This story has begun to make the rounds at some other blogs and web sites.  Some scream about the on-set of the New World Order, some merely question the timing, motives and logic behind such a move while we are still fighting foreign wars and under threat of attack from Al Qaeda and other international terrorist bodies.  I certainly don’t walk down the New World Order/One World Government path, I don’t look good in tin-foil hats… but, I do wonder why this move was made so quietly and why the White House Press Corps has not made any hay about it.
I also wonder why my friends on the left, who screamed from the rooftops about phone companies conducting analysis of phone calls made from the US to known over-seas terrorists, about members of the Saudi family being allowed to leave the country in the days following 9/11, about the EVILS of the Patriot Act and how it would lead to the stripping of basic civil rights to anyone checking out a book in a library.  I wonder how they feel about the President granting permission to an international organization to operate within our borders under full diplomatic immunity.
One other tasty tidbit:  Due to the amended language created by President Obama, INTERPOL is now, no longer subject to Freedom of Information Act Inquiries.
 
"Mr. President, is it true that due to your amendment to Executive Order 12425, INTERPOL may break into a home without a warrant, seize private property of a US citizen, hold a citizen for questioning without the right of legal representation and not be subject to any legal or criminal repercussion?”
 
I’d really like them to ask that question.  Wouldn’t you?
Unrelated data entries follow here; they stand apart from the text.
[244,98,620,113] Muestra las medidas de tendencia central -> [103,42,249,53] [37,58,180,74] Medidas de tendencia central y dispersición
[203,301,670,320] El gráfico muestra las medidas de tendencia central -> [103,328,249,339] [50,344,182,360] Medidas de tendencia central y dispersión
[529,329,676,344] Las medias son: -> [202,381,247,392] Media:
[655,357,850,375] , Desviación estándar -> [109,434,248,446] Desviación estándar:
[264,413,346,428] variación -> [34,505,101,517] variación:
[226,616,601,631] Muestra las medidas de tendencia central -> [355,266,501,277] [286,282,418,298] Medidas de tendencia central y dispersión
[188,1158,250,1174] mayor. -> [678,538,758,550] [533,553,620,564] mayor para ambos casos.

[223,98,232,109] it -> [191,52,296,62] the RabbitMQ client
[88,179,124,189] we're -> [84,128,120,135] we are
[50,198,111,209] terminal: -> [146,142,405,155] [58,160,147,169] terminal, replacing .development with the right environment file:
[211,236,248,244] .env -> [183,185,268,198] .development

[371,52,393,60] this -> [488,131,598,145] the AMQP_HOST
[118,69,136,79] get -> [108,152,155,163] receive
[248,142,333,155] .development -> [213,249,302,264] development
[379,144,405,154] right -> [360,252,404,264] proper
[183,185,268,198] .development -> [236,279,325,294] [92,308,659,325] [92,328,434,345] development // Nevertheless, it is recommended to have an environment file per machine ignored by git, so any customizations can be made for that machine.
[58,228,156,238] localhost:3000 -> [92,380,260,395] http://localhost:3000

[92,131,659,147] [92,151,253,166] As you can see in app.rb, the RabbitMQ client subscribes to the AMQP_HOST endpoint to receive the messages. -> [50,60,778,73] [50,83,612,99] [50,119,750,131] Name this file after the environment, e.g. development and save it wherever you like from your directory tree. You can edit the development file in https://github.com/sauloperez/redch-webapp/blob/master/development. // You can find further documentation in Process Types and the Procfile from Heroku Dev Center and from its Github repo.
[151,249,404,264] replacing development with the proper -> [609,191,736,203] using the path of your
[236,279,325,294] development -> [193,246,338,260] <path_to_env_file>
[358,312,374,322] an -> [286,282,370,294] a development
---------------------------------------------------------------------
 
For those of you who are cynically minded......read below.
 
 
Please read the full article.
 
By removing language from President Reagan's 1983 Executive Order 12425, this international law enforcement body now operates - now operates - on American soil beyond the reach of our own top law enforcement arm, the FBI, and is immune from Freedom Of Information Act (FOIA) requests.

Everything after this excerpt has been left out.